A mumbling of voices filled the room. At last she heard a solid answer. “Yesterday.”

Standing to her feet, Aletta began giving orders. “First, we put her back into her bed with a warming brick and a soothing hot drink.”

She heard an outburst of gasps from all around her.

Nay! That can’t be done!”

“Why not?” Aletta stared at them, unperturbed.

“No child is ever birthed outside a birthing stool.”

“Obviously this child is not ready to be birthed in one. You will help me move her into the bed.”

She turned toward the eager child at her side and said, “Maartje, fetch what bricks you can find from the fire.”

“Forget not your moeder’s broth,” the girl said.

“As soon as we have her bedded down, you may bring it.”

Aletta nodded toward several of the women and added, “In the meantime, we move the patient.” Hesitantly, each woman found a spot. Together, they lifted the pregnant-heavy woman and laid her into her bed, with Emilia crying out in pain and Aletta offering her soothing words of comfort. Maartje was already there with the first cloth-wrapped brick, and the woman who had held Emilia’s head was tucking blankets and propping cushions.

Aletta opened her apothecary bag and handed a small bottle of dried herbs to the old woman who had offered her hands. “Take this wild thyme, boil it in a small pot of wine, and give it to her to drink after she has finished the nourishing broth. ’Twill warm and relax her while I prepare my potions.”

She pulled Tante Lysbet’s tattered leather-bound book from her bodice. Seating herself on a low stool by the light of the fire, she opened its familiar pages.

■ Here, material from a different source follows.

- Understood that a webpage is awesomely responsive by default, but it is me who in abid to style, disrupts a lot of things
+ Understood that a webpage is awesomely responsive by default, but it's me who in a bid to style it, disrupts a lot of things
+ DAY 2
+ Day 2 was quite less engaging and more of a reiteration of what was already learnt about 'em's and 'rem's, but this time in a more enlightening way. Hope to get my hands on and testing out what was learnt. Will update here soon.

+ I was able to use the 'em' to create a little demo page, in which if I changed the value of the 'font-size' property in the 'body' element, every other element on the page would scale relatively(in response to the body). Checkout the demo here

The original printed entries contained much useful information, but in the margins and on every unprinted page, scrawled in uneven handwriting, she found the most marvelous cures of all. She never knew which ones came from Lysbet and which from her moeder, but she’d learned to consult the marginal scribblings first.

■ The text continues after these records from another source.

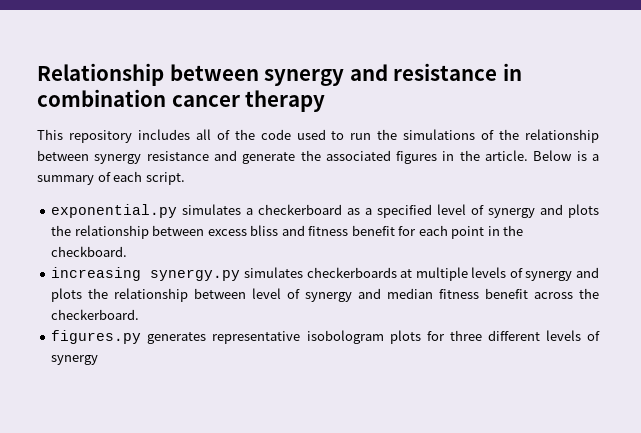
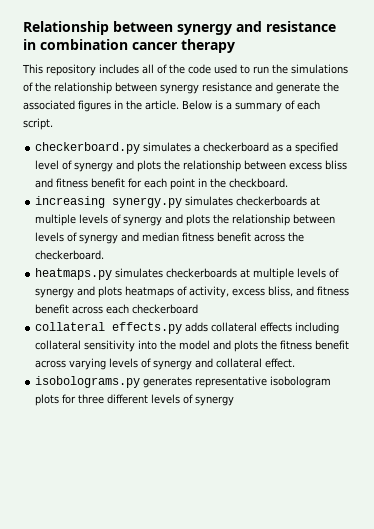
- exponential.py simulates a checkerboard as a specified level of synergy and plots the relationship between excess bliss and fitness benefit for each point in the checkboard.
+ checkerboard.py simulates a checkerboard as a specified level of synergy and plots the relationship between excess bliss and fitness benefit for each point in the checkboard.
- increasing synergy.py simulates checkerboards at multiple levels of synergy and plots the relationship between level of synergy and median fitness benefit across the checkerboard.
+ increasing synergy.py simulates checkerboards at multiple levels of synergy and plots the relationship between levels of synergy and median fitness benefit across the checkerboard.
- figures.py generates representative isobologram plots for three different levels of synergy
+ heatmaps.py simulates checkerboards at multiple levels of synergy and plots heatmaps of activity, excess bliss, and fitness benefit across each checkerboard
+ collateral effects.py adds collateral effects including collateral sensitivity into the model and plots the fitness benefit across varying levels of synergy and collateral effect.
+ isobolograms.py generates representative isobologram plots for three different levels of synergy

The pages on birthing were all scrawled by two different hands. Eagerly she read, moving her lips but uttering no sound.

When Birthing Comes With Difficulty

First, send out all the neighbors and make the house quiet.

If the noise begins again, that shall I do. For now, I welcome their presence and assistance.

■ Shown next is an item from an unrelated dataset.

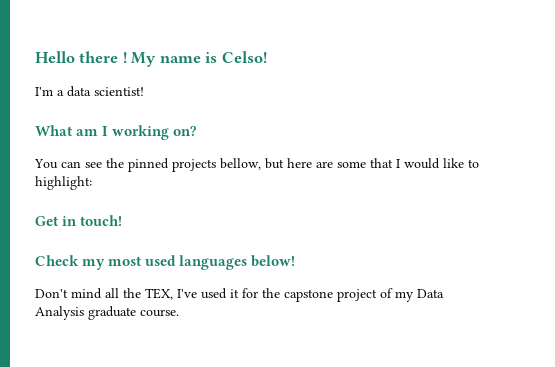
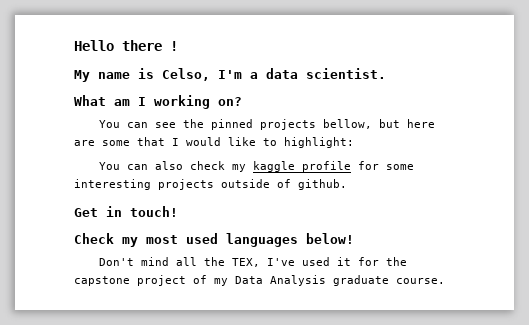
- Hello there ! My name is Celso!
- I'm a data scientist!
+ Hello there !
+ My name is Celso, I'm a data scientist.
+ You can also check my kaggle profile for some interesting projects outside of github.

Second, put the patient in a warmed bed and give her a hot soothing drink—a nourishing broth, followed by one of these herbs boiled in wine—wild thyme, giant fennel (with a little myrrh), or horehound.

She lies in bed and sips the broth. The thyme boils on the fire.

Leave the patient in her bed until her pains are coming too close to give her a quiet repose in between. If pains should stop and need to be restarted, try one of these mixtures. Babies seem, even in the wombe, to have strong wills—or to be prevailed upon by demons—I know not which. But I have never known a living child that would not come forth with one of these remedies or the other.

A. Darnell in poultice form, mixed with barley meale, myrrh, saffron, and frankincense, applied to the belly…

I have neither barley meale nor saffron.

B. Horse-tongue—give half an ounce of powder of the root in a draught of sweet wine.

Oma has a jar of horse-tongue powder. But I have none.

C. Decoction of madder root is so great an opener that being only once applied, it brings down the birth and afterbirth.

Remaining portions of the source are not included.